PiS obsadziło Wody Polskie swoimi ludźmi. Wody Polskie pod rządami PiS okazały się molochem niedostosowanym do rzeczywistości. Czeka nas poważna dyskusja nad przyszłością tej struktury – powiedział poniedziałkowej „Rzeczpospolitej” minister koordynujący odbudowę po powodzi Marcin Kierwiński.
„Rz” zapytała ministra, czy jego zdaniem do powodzi by nie doszło, gdyby nie błędne decyzje polityków PiS. – Sytuacja w Stroniu Śląskim, w Lądku-Zdroju, w gminie Kłodzko wyglądałaby zupełnie inaczej, gdyby tama wytrzymała napór wody. Za te uszkodzenia obciążam politycznie PiS, który będąc u władzy, nie robił nic, by tamę porządnie konserwować. Nie było też, jak widać, odpowiedniego nadzoru podczas prowadzenia prac – odparł Kierwiński.
– Dziś, po ponad dwóch miesiącach od powodzi, premier w rządzie PiS Mateusz Morawiecki odnalazł na mapie Ziemię Kłodzką, przyjeżdża tu i feruje proste wyroki. Gdzie był, kiedy trzeba było przygotować infrastrukturę przeciwpowodziową? PiS obsadziło Wody Polskie swoimi ludźmi – dodał.

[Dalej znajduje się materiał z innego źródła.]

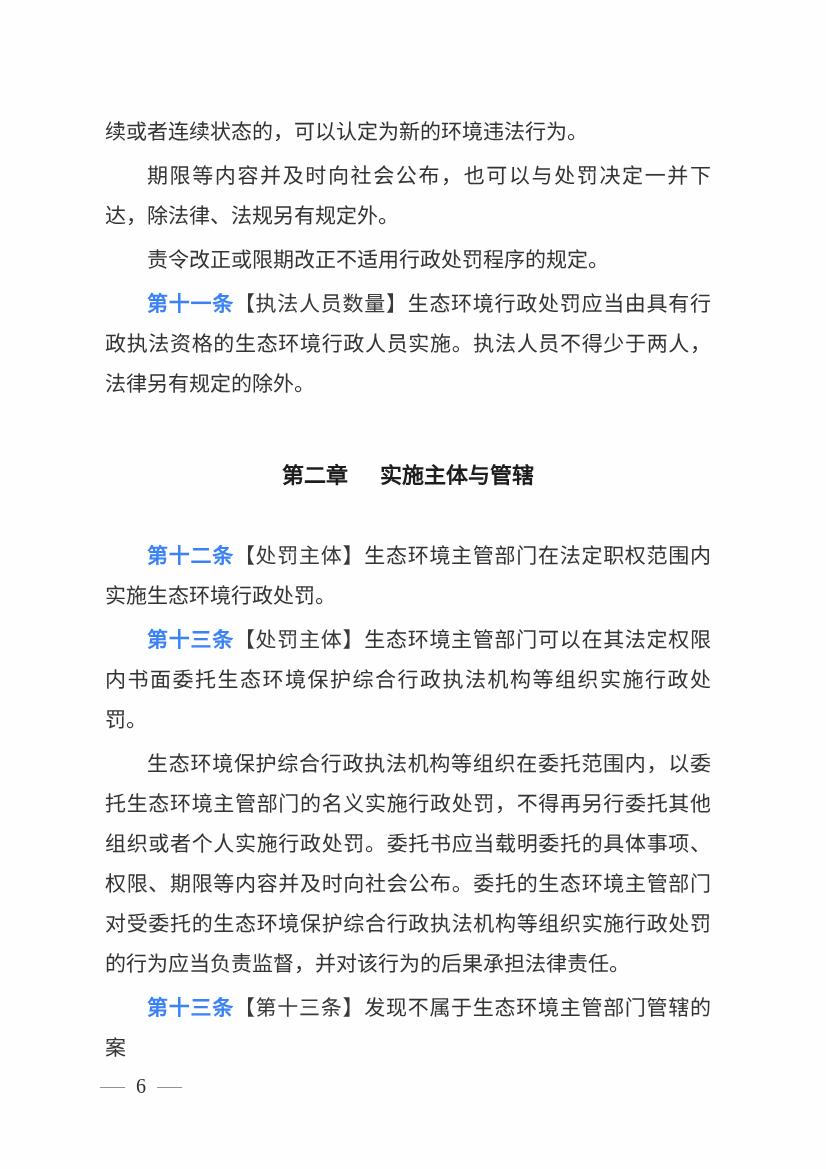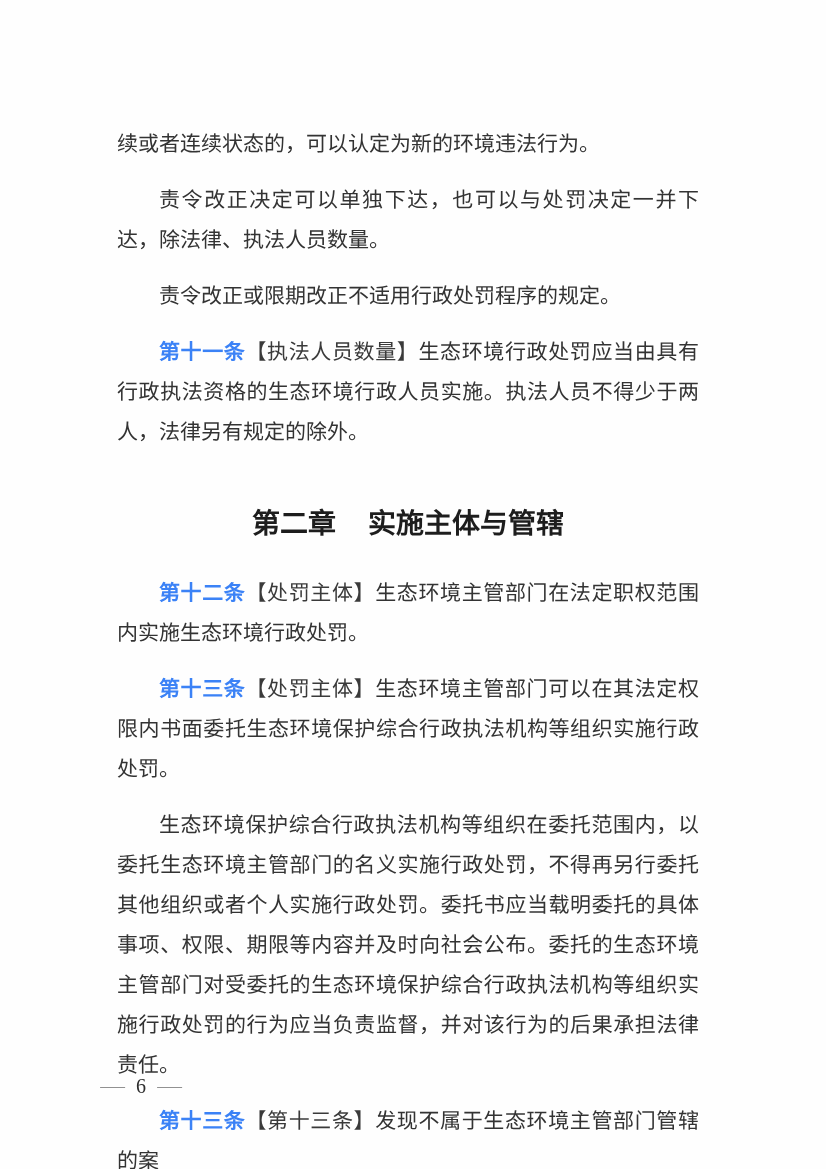--- a/index.html
+++ b/index.html
@@ -23,39 +23,39 @@
     position: absolute;
     left: 101px;
     top: 108px;
     width: 614px;
     font-size: 21px;
     line-height: 40px;
     color: #333333;
     text-align: justify;
   }
   .para {
-    margin: 16px;
+    margin: 4px;
     padding: 0;
   }
   .para.indent {
     text-indent: 2em;
   }
   .article-no {
     font-weight: 700;
     color: #3b82f6;
     font-family: "Liberation Sans", "DejaVu Sans", sans-serif;
   }
   .article-title {
     color: #3a3a3a;
   }
   .chapter {
-    margin: 52px 0 29px 0;
+    margin: 52px 0 40px 0;
     padding: 0;
     text-align: center;
-    font-size: 28px;
+    font-size: 22px;
     font-weight: 700;
     line-height: 40px;
     color: #1d1d1d;
     font-family: "Liberation Sans", "DejaVu Sans", sans-serif;
     text-indent: 0;
   }
   .chapter-gap {
     display: inline-block;
     width: 32px;
   }
@@ -80,21 +80,21 @@
 </style>
 </head>
 <body>
 
 <div class="page">
 
   <div class="content">
 
     <p class="para">续或者连续状态的，可以认定为新的环境违法行为。</p>
 
-    <p class="para indent">责令改正决定可以单独下达，也可以与处罚决定一并下达，除法律、执法人员数量。</p>
+    <p class="para indent">期限等内容并及时向社会公布，也可以与处罚决定一并下达，除法律、法规另有规定外。</p>
 
     <p class="para indent">责令改正或限期改正不适用行政处罚程序的规定。</p>
 
     <p class="para indent"><span class="article-no">第十一条</span><span class="article-title">【执法人员数量】</span><span>生态环境行政处罚应当由具有行政执法资格的生态环境行政人员实施。执法人员不得少于两人，法律另有规定的除外。</span></p>
 
     <h2 class="chapter"><span>第二章</span><span class="chapter-gap"></span><span>实施主体与管辖</span></h2>
 
     <p class="para indent"><span class="article-no">第十二条</span><span class="article-title">【处罚主体】</span><span>生态环境主管部门在法定职权范围内实施生态环境行政处罚。</span></p>
 
 

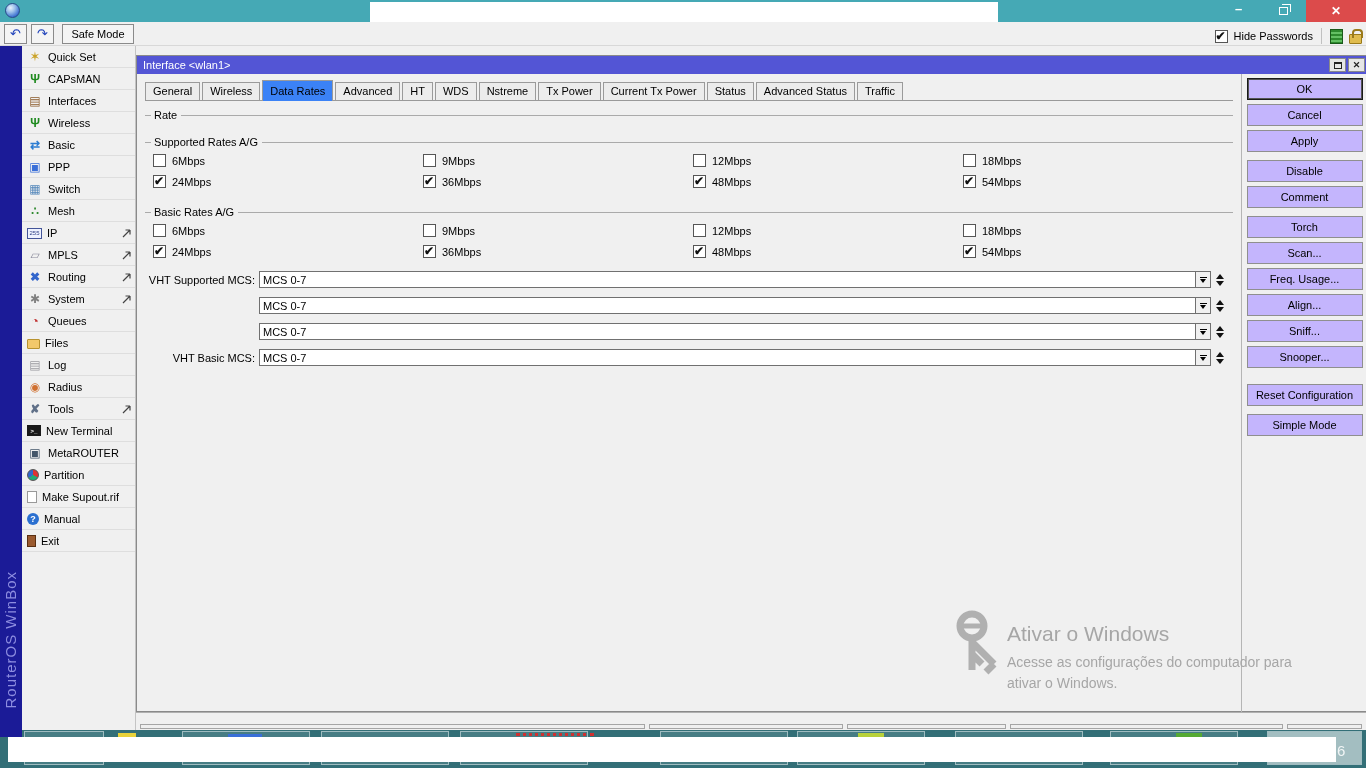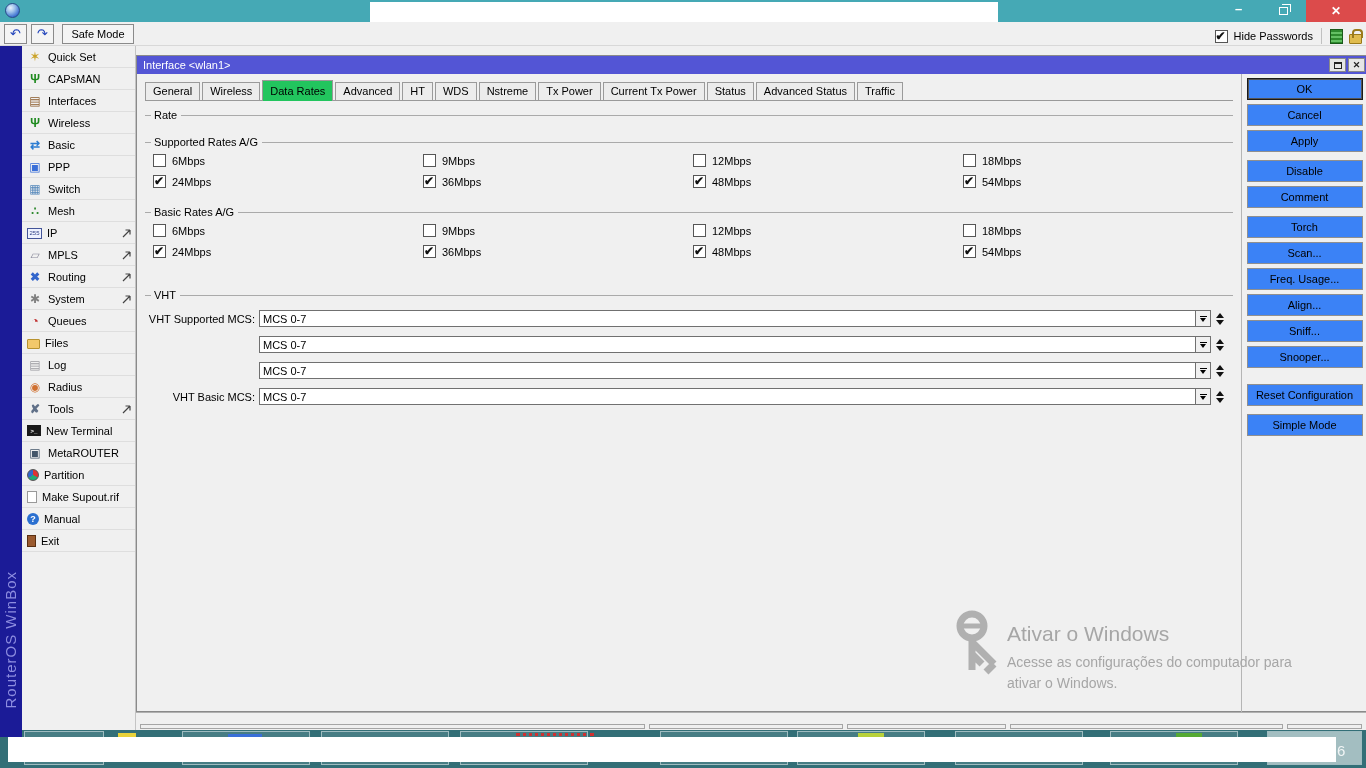--- a/index.html
+++ b/index.html
@@ -70,29 +70,29 @@
 
   
   .dialog { position:absolute; left:136px; top:55px; width:1232px; height:657px; background:#f0f0f0; border:1px solid #8a8a8a; }
   .dlg-titlebar { height:18px; background:#5355d5; color:#fff; display:flex; align-items:center; padding-left:6px; }
   .dlg-title { flex:1; }
   .dlg-btn { width:17px; height:14px; background:#e6e6e6; border:1px solid #8a8a8a; margin-right:2px; display:flex; align-items:center; justify-content:center; font-size:9px; font-weight:bold; color:#222; }
   .dlg-restore-glyph { width:8px; height:7px; border:1px solid #222; border-top:2px solid #222; }
   .dlg-row { display:flex; height:732px; }
   .dlg-content { width:1104px; position:relative; padding:4px 8px; }
   .side-pane { width:126px; border-left:1px solid #b5b5b5; padding-top:0; display:flex; flex-direction:column; align-items:center; }
-  .side-btn { width:116px; height:22px; border:1px solid #8f8f8f; background:#3b82f6; font-family:"Liberation Sans",sans-serif; font-size:11px; margin-top:4px; cursor:default; }
+  .side-btn { width:116px; height:22px; border:1px solid #8f8f8f; background:#c4b5fd; font-family:"Liberation Sans",sans-serif; font-size:11px; margin-top:4px; cursor:default; }
   .side-btn.default-btn { border:1px solid #1a1a1a; box-shadow:0 0 0 1px #555 inset; }
   .side-btn.g1 { margin-top:8px; }
   .side-btn.g2 { margin-top:16px; }
 
   
   .tabs { display:flex; align-items:flex-end; height:21px; border-bottom:1px solid #9a9a9a; margin-top:2px; }
   .tab { height:18px; padding:2px 7px 0; background:#ececec; border:1px solid #9a9a9a; border-bottom:none; margin-right:2px; white-space:nowrap; }
-  .tab.active { height:21px; background:#22c55e; position:relative; z-index:2; margin-bottom:-1px; padding-top:4px; }
+  .tab.active { height:21px; background:#3b82f6; position:relative; z-index:2; margin-bottom:-1px; padding-top:4px; }
 
   
   .legend { display:flex; align-items:center; height:12px; }
   .legend .dash { width:6px; height:1px; background:#aaaaaa; margin-right:3px; }
   .legend .lbl { padding-right:4px; white-space:nowrap; }
   .legend .line { flex:1; height:1px; background:#aaaaaa; }
 
   
   .radio-row { display:flex; align-items:center; margin:5px 0 0 8px; height:16px; gap:18px; }
   .radio-opt { display:flex; align-items:center; gap:5px; }
@@ -476,25 +476,20 @@
               <span>48Mbps</span>
             </label>
 
             <label class="cb-cell">
               <span class="cb checked"></span>
               <span>54Mbps</span>
             </label>
 
         </div>
 
-        <div class="legend" style="margin-top:27px;">
-          <span class="dash"></span>
-            <span class="lbl">VHT</span>
-            <span class="line"></span>
-        </div>
 
           <div class="vht-row">
             <span class="vht-label">VHT Supported MCS:</span>
             <span class="dd">
               <span class="dd-value">MCS 0-7</span>
               <span class="dd-btn">
                 <span class="dd-glyph">
                   <i class="bar"></i>
                   <i class="tri"></i>
                 </span>

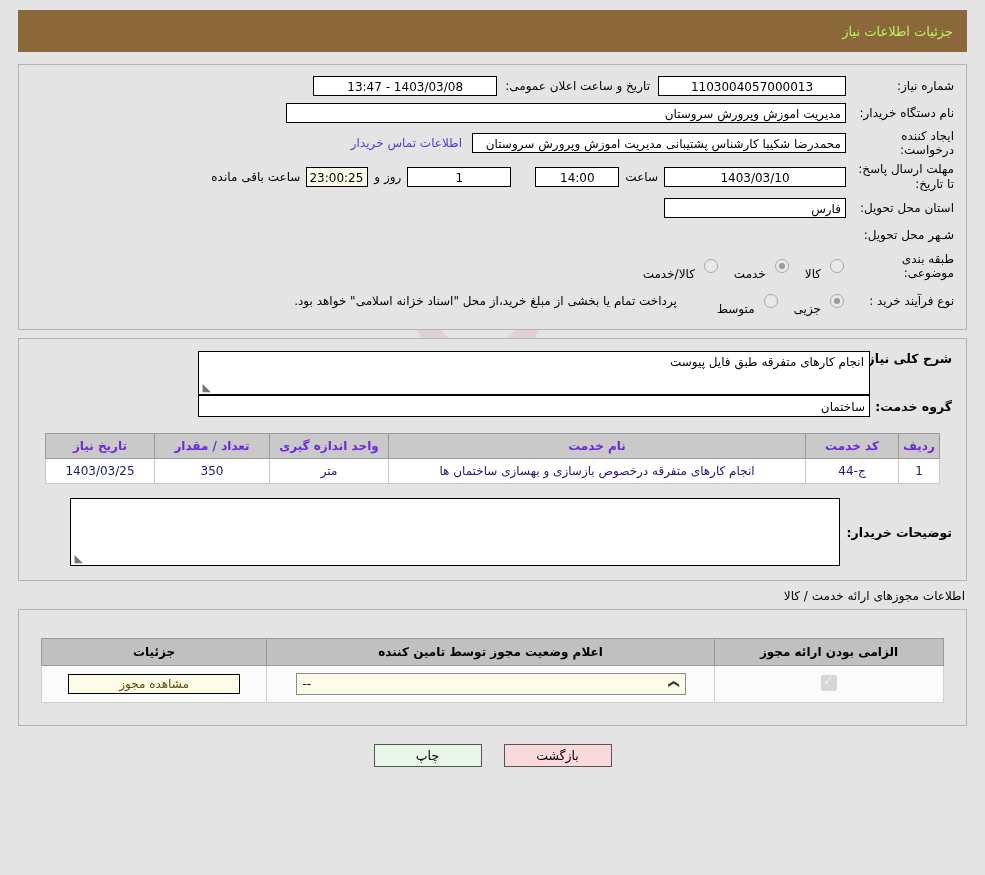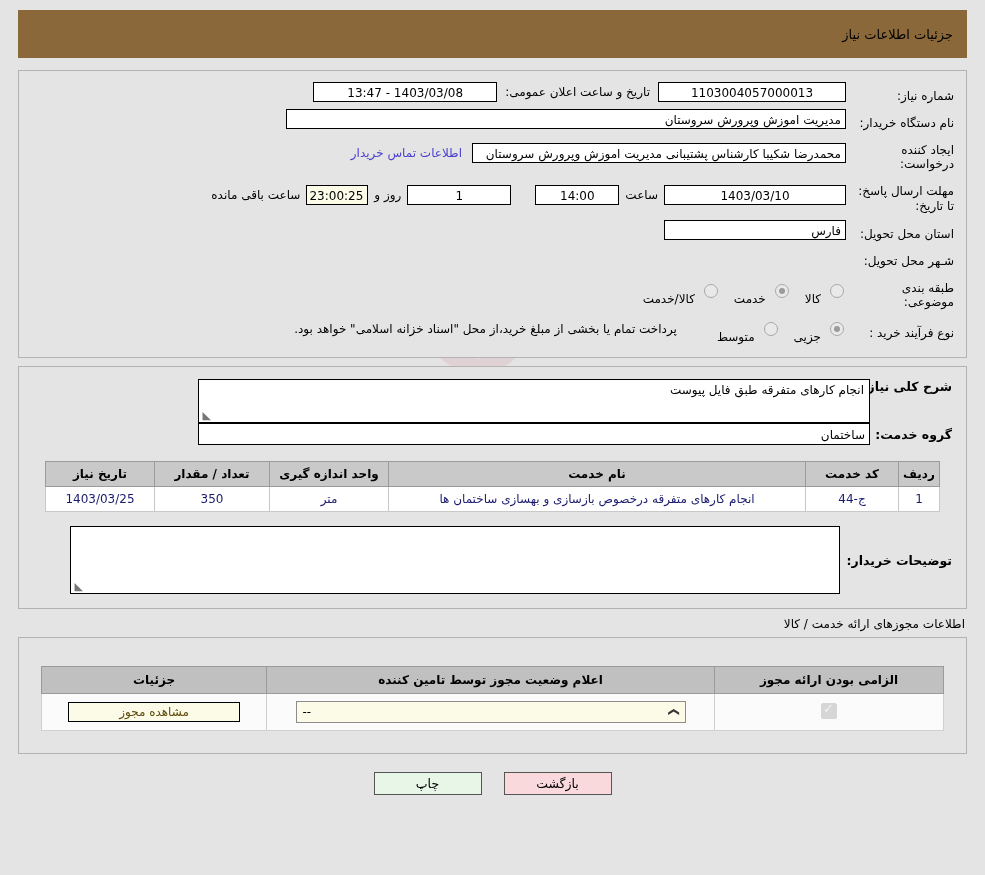--- a/index.html
+++ b/index.html
@@ -44,23 +44,23 @@
     direction: ltr;
     pointer-events: none;
     z-index: 0;
   }
 
   .layer { position: relative; z-index: 2; }
 
   
   .titlebar {
     margin: 10px 18px 0 18px;
-    height: 48px;
+    height: 42px;
     background: #8b6839;
-    color: #000000;
+    color: #bef264;
     display: flex;
     align-items: center;
     justify-content: flex-start;
     padding: 0 14px;
     font-size: 13px;
     box-sizing: border-box;
   }
 
   
   .panel {
@@ -80,21 +80,20 @@
     min-height: 22px;
   }
   .lbl {
     width: 108px;
     flex: none;
     text-align: right;
     padding-left: 8px;
     font-size: 12px;
     color: #000;
     box-sizing: border-box;
-    margin-top: 8px;
   }
   .lbl.wide { width: 108px; line-height: 1.25; }
 
   .inp {
     background: #ffffff;
     border: 1px solid #000000;
     height: 20px;
     line-height: 20px;
     padding: 0 4px;
     font-size: 12px;
@@ -207,21 +206,21 @@
     font-size: 12px;
     background: #fff;
     border: 1px solid #9a9a9a;
   }
   table.grid th {
     background: #c9c9c9;
     border: 1px solid #9a9a9a;
     font-weight: bold;
     padding: 5px 4px;
     font-size: 12px;
-    color: #000000;
+    color: #6d28d9;
     text-align: center;
     white-space: nowrap;
   }
   table.grid td {
     background: #ffffff;
     border: 1px solid #c8c8c8;
     padding: 5px 6px;
     text-align: center;
     font-size: 12px;
     color: #1a1a6e;

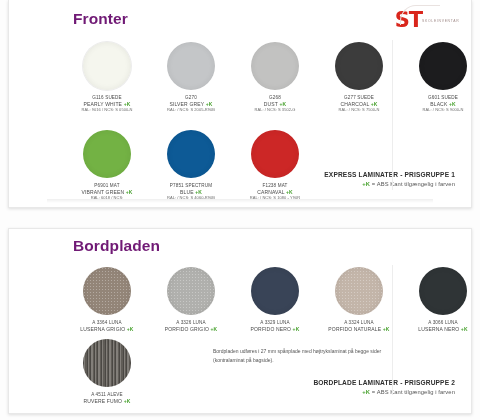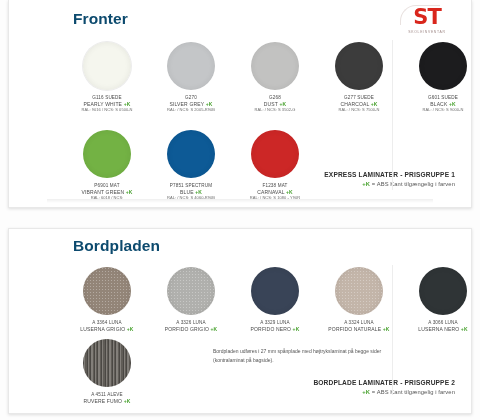--- a/index.html
+++ b/index.html
@@ -20,31 +20,31 @@
     box-shadow: 0 1px 3px rgba(0,0,0,0.13);
   }
   #card-fronter { top: 0px; height: 208px; border-top: none; }
   #card-bordplader { top: 228px; height: 186px; }
 
   .card-title {
     position: absolute;
     left: 64px; top: 10px;
     font-size: 15.5px;
     font-weight: bold;
-    color: #0c4a6e;
+    color: #701a75;
     letter-spacing: 0.1px;
   }
   #card-bordplader .card-title { top: 8px; }
 
   
   .logo {
     position: absolute;
     top: 4px; right: 16px;
     width: 56px; height: 32px;
-    display: flex; flex-direction: column;
+    display: flex; flex-direction: row;
     align-items: center; justify-content: center;
   }
   .logo-mark {
     font-size: 21px; font-weight: bold;
     color: #d9261c;
     letter-spacing: -1px;
     line-height: 1;
     font-family: "DejaVu Sans", sans-serif;
   }
   .logo-sub {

Minister przekonywał, iż „prokuratura powinna rozliczyć każdą osobę, która dopuściła do zaniedbań w systemie przeciwpowodziowym. I rozliczy”. Nie wspomniał jednak ani słowem o odpowiedzialności Donalda Tuska i jego rządu. W jego ocenie, „Wody Polskie pod rządami PiS okazały się molochem niedostosowanym do rzeczywistości”. Dodał, iż „czeka nas poważna dyskusja nad przyszłością tej struktury”.